§ **WHAT YOU NEED TO DO**
Please reproduce the entries below exactly, leaving the pictures out.

Code change snippets:
⟨

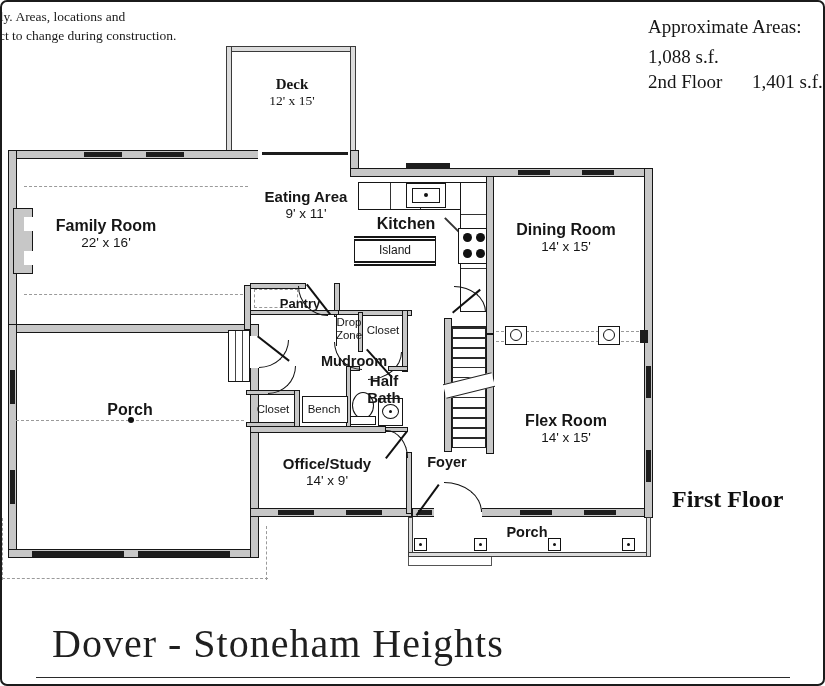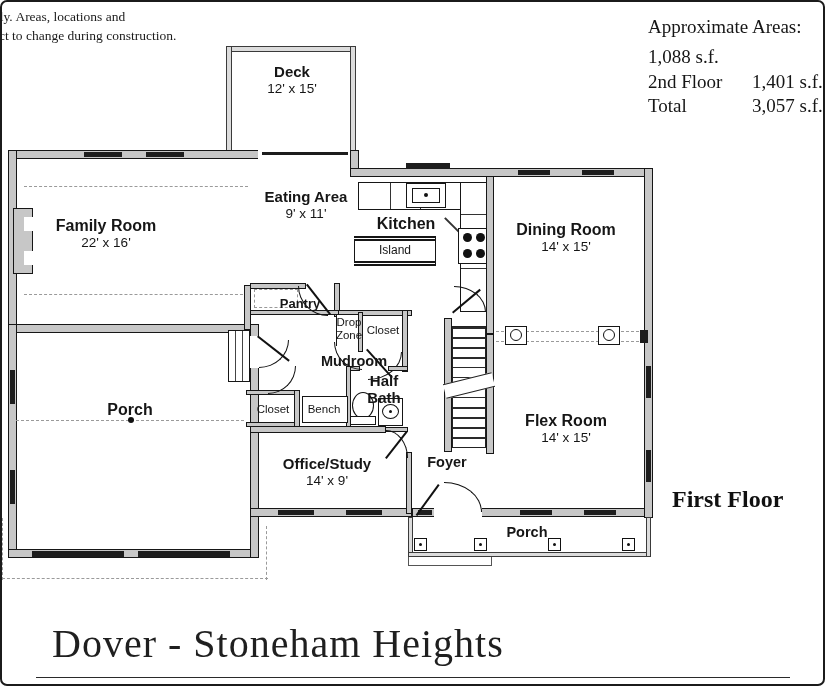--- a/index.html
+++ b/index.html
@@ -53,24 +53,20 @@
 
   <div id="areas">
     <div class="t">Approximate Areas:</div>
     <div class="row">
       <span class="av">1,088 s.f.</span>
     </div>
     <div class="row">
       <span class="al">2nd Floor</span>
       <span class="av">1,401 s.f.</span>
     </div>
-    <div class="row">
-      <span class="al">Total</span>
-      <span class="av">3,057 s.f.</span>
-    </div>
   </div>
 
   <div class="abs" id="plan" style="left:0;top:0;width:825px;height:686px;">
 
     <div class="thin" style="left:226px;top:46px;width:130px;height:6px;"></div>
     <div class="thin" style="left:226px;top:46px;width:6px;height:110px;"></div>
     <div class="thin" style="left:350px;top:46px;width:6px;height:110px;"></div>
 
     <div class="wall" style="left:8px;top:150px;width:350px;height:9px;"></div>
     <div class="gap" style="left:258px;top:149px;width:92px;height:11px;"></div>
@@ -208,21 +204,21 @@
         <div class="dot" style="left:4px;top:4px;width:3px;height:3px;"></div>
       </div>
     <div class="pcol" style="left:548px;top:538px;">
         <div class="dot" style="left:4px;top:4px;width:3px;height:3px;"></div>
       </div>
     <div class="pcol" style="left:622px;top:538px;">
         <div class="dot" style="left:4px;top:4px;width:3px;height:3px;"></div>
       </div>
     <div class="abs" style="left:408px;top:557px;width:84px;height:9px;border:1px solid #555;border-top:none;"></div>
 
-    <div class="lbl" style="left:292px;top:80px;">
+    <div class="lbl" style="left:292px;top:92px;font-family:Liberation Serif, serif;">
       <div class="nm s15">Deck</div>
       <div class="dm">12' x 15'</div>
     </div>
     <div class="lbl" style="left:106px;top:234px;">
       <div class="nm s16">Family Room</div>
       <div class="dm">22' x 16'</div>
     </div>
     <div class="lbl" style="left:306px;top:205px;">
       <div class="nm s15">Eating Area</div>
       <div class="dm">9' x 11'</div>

⟩

§ **RESULT OF THIS TASK**
--- a/index.html
+++ b/index.html
@@ -53,24 +53,20 @@
 
   <div id="areas">
     <div class="t">Approximate Areas:</div>
     <div class="row">
       <span class="av">1,088 s.f.</span>
     </div>
     <div class="row">
       <span class="al">2nd Floor</span>
       <span class="av">1,401 s.f.</span>
     </div>
-    <div class="row">
-      <span class="al">Total</span>
-      <span class="av">3,057 s.f.</span>
-    </div>
   </div>
 
   <div class="abs" id="plan" style="left:0;top:0;width:825px;height:686px;">
 
     <div class="thin" style="left:226px;top:46px;width:130px;height:6px;"></div>
     <div class="thin" style="left:226px;top:46px;width:6px;height:110px;"></div>
     <div class="thin" style="left:350px;top:46px;width:6px;height:110px;"></div>
 
     <div class="wall" style="left:8px;top:150px;width:350px;height:9px;"></div>
     <div class="gap" style="left:258px;top:149px;width:92px;height:11px;"></div>
@@ -208,21 +204,21 @@
         <div class="dot" style="left:4px;top:4px;width:3px;height:3px;"></div>
       </div>
     <div class="pcol" style="left:548px;top:538px;">
         <div class="dot" style="left:4px;top:4px;width:3px;height:3px;"></div>
       </div>
     <div class="pcol" style="left:622px;top:538px;">
         <div class="dot" style="left:4px;top:4px;width:3px;height:3px;"></div>
       </div>
     <div class="abs" style="left:408px;top:557px;width:84px;height:9px;border:1px solid #555;border-top:none;"></div>
 
-    <div class="lbl" style="left:292px;top:80px;">
+    <div class="lbl" style="left:292px;top:92px;font-family:Liberation Serif, serif;">
       <div class="nm s15">Deck</div>
       <div class="dm">12' x 15'</div>
     </div>
     <div class="lbl" style="left:106px;top:234px;">
       <div class="nm s16">Family Room</div>
       <div class="dm">22' x 16'</div>
     </div>
     <div class="lbl" style="left:306px;top:205px;">
       <div class="nm s15">Eating Area</div>
       <div class="dm">9' x 11'</div>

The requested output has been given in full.